START Records to use

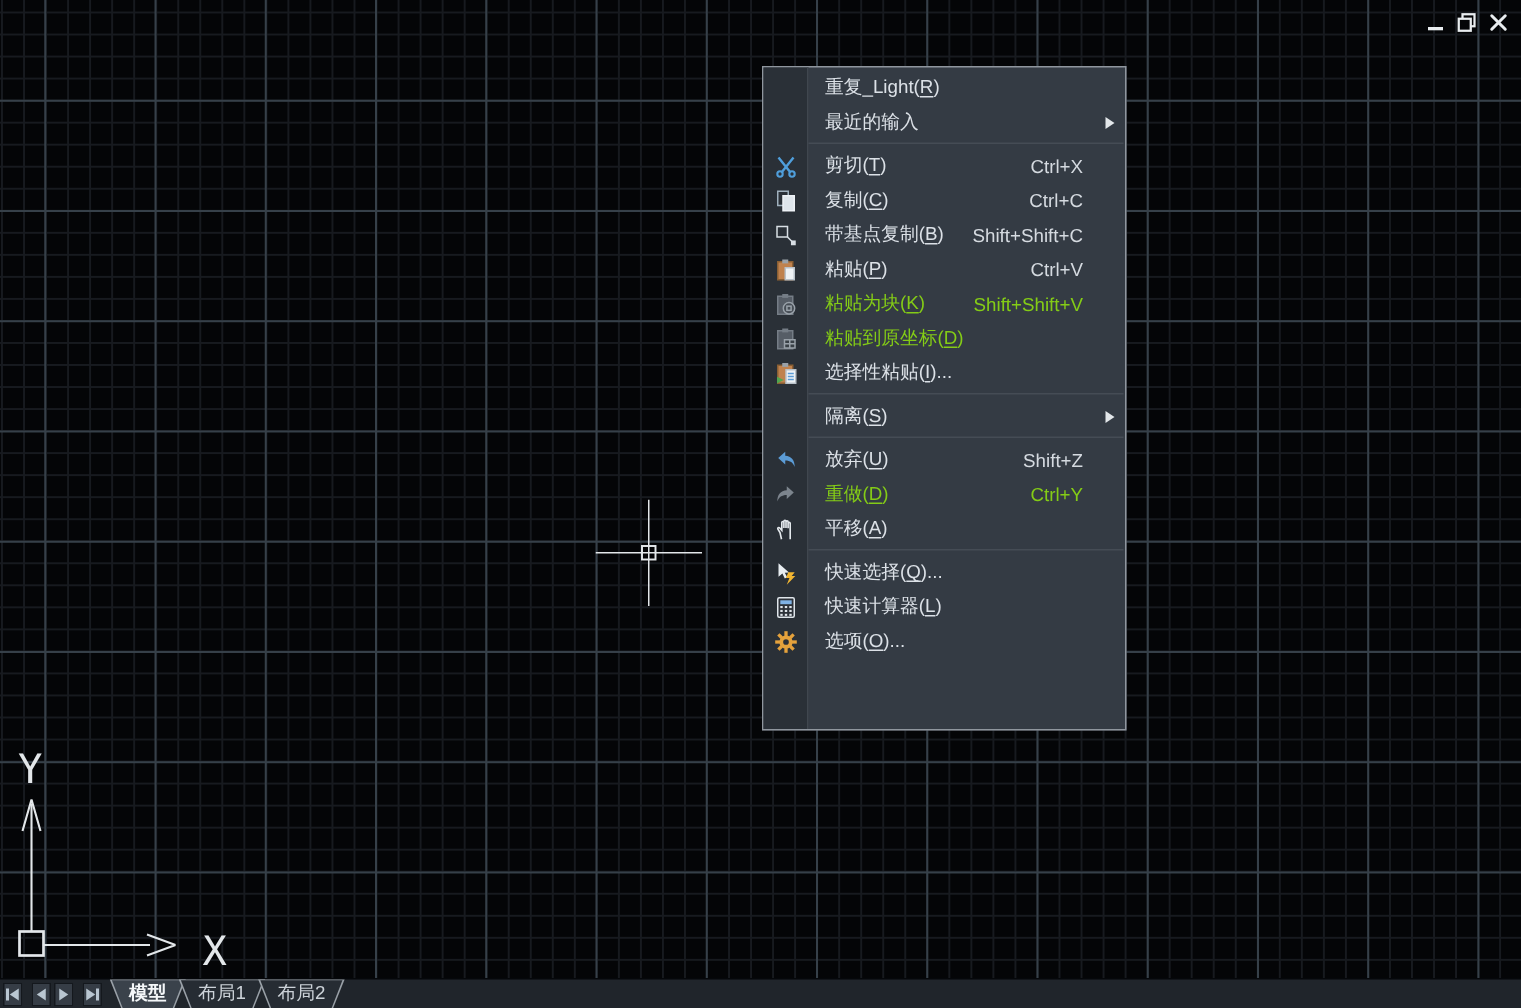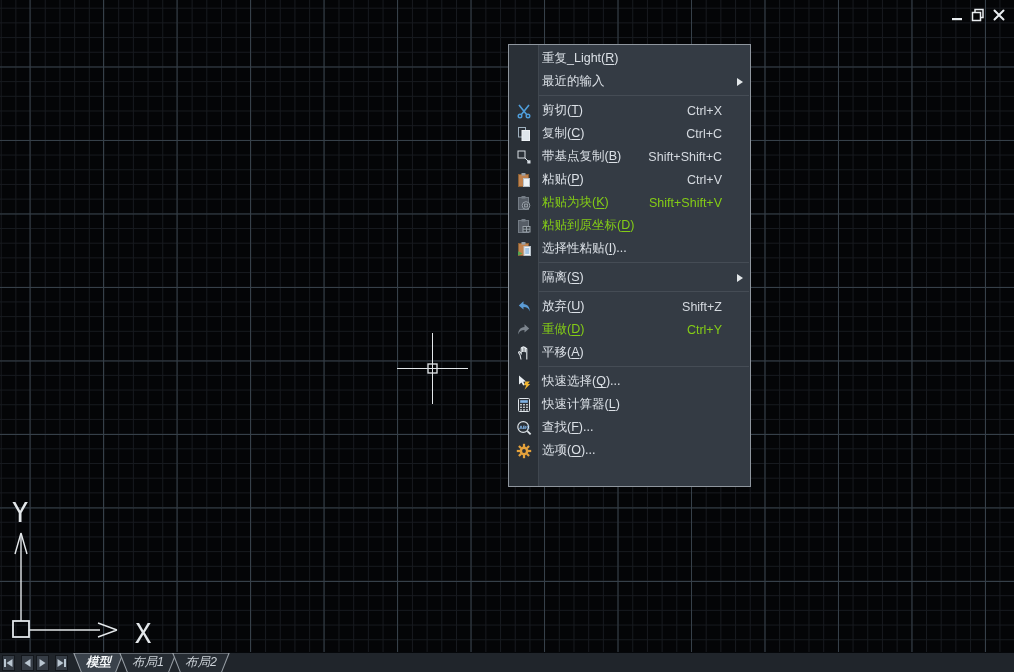--- a/index.html
+++ b/index.html
@@ -34,7 +34,7 @@
   .mi{height:23px;display:flex;align-items:center;position:relative;
     font-size:12.5px;color:#dce1e7;cursor:default;white-space:nowrap;}
   .mi .ic{width:29px;flex:none;display:flex;align-items:center;justify-content:center;}
-  .mi .label{margin-left:4px;}
+  .mi .label{margin-left:12px;}
   .mi .label u{text-underline-offset:2px;}
   .mi .shortcut{margin-left:auto;padding-right:28px;color:#d5dae0;}
   .mi.disabled .label,.mi.disabled .shortcut{color:#84cc16;}

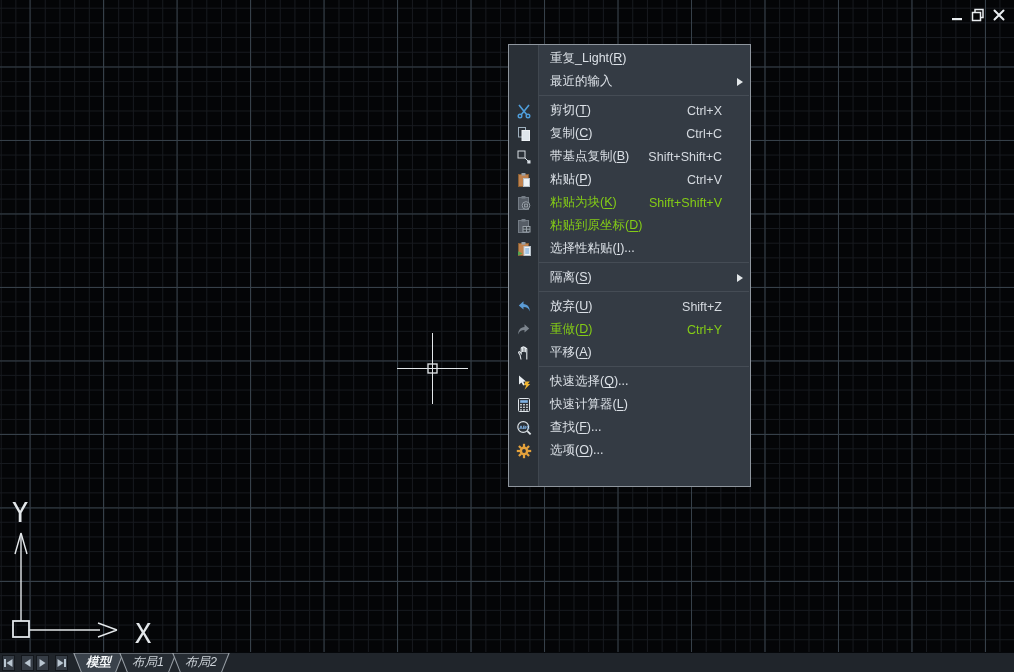--- a/index.html
+++ b/index.html
@@ -266,17 +266,6 @@
           <li class="mi">
             <span class="ic">
               <svg width="16" height="16" viewBox="0 0 16 16">
-                <circle cx="7.2" cy="7" r="5.4" fill="none" stroke="#dfe5ea" stroke-width="1.2"></circle>
-                <text x="3.2" y="8.8" font-size="4.6" fill="#7fb2e5" font-weight="bold" font-family="DejaVu Sans, sans-serif">ABC</text>
-                <path d="M11.4 11.2 L14.6 14.4" stroke="#dfe5ea" stroke-width="1.8"></path>
-              </svg>
-            </span>
-            <span class="label">查找(<u>F</u>)...</span>
-            <span class="shortcut"></span>
-          </li>
-          <li class="mi">
-            <span class="ic">
-              <svg width="16" height="16" viewBox="0 0 16 16">
                 <g fill="#e5a23c">
                   <rect x="6.9" y="0.8" width="2.2" height="3.2" transform="rotate(0 8 8)"></rect>
                   <rect x="6.9" y="0.8" width="2.2" height="3.2" transform="rotate(45 8 8)"></rect>

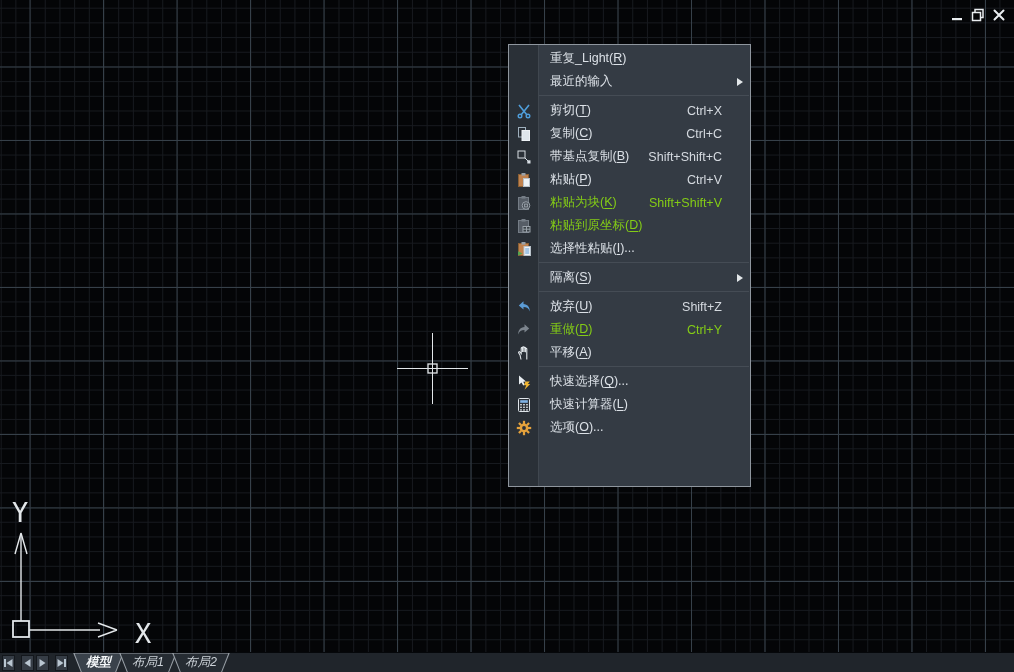--- a/index.html
+++ b/index.html
@@ -53,7 +53,7 @@
   .nav-btn:nth-child(3){margin-right:4px;}
   .tabs{display:flex;margin-left:10px;height:20px;}
   .tab{position:relative;height:20px;padding:0 13px;margin-left:-5px;cursor:pointer;
-    clip-path:polygon(0 0,100% 0,calc(100% - 8px) 100%,8px 100%);background:#9aa1a8;font-style:italic;}
+    clip-path:polygon(0 0,100% 0,calc(100% - 8px) 100%,8px 100%);background:#9aa1a8;}
   .tab .fill{position:absolute;inset:0;background:#262c33;
     clip-path:polygon(1.6px 1px,calc(100% - 1.6px) 1px,calc(100% - 9px) 100%,9px 100%);}
   .tab.active .fill{background:#3a424b;}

END Records to use

§ **Assigned task**:
Transcribe all records verbatim and omit each image.

§ **Result**:
--- a/index.html
+++ b/index.html
@@ -34,7 +34,7 @@
   .mi{height:23px;display:flex;align-items:center;position:relative;
     font-size:12.5px;color:#dce1e7;cursor:default;white-space:nowrap;}
   .mi .ic{width:29px;flex:none;display:flex;align-items:center;justify-content:center;}
-  .mi .label{margin-left:4px;}
+  .mi .label{margin-left:12px;}
   .mi .label u{text-underline-offset:2px;}
   .mi .shortcut{margin-left:auto;padding-right:28px;color:#d5dae0;}
   .mi.disabled .label,.mi.disabled .shortcut{color:#84cc16;}

--- a/index.html
+++ b/index.html
@@ -266,17 +266,6 @@
           <li class="mi">
             <span class="ic">
               <svg width="16" height="16" viewBox="0 0 16 16">
-                <circle cx="7.2" cy="7" r="5.4" fill="none" stroke="#dfe5ea" stroke-width="1.2"></circle>
-                <text x="3.2" y="8.8" font-size="4.6" fill="#7fb2e5" font-weight="bold" font-family="DejaVu Sans, sans-serif">ABC</text>
-                <path d="M11.4 11.2 L14.6 14.4" stroke="#dfe5ea" stroke-width="1.8"></path>
-              </svg>
-            </span>
-            <span class="label">查找(<u>F</u>)...</span>
-            <span class="shortcut"></span>
-          </li>
-          <li class="mi">
-            <span class="ic">
-              <svg width="16" height="16" viewBox="0 0 16 16">
                 <g fill="#e5a23c">
                   <rect x="6.9" y="0.8" width="2.2" height="3.2" transform="rotate(0 8 8)"></rect>
                   <rect x="6.9" y="0.8" width="2.2" height="3.2" transform="rotate(45 8 8)"></rect>

--- a/index.html
+++ b/index.html
@@ -53,7 +53,7 @@
   .nav-btn:nth-child(3){margin-right:4px;}
   .tabs{display:flex;margin-left:10px;height:20px;}
   .tab{position:relative;height:20px;padding:0 13px;margin-left:-5px;cursor:pointer;
-    clip-path:polygon(0 0,100% 0,calc(100% - 8px) 100%,8px 100%);background:#9aa1a8;font-style:italic;}
+    clip-path:polygon(0 0,100% 0,calc(100% - 8px) 100%,8px 100%);background:#9aa1a8;}
   .tab .fill{position:absolute;inset:0;background:#262c33;
     clip-path:polygon(1.6px 1px,calc(100% - 1.6px) 1px,calc(100% - 9px) 100%,9px 100%);}
   .tab.active .fill{background:#3a424b;}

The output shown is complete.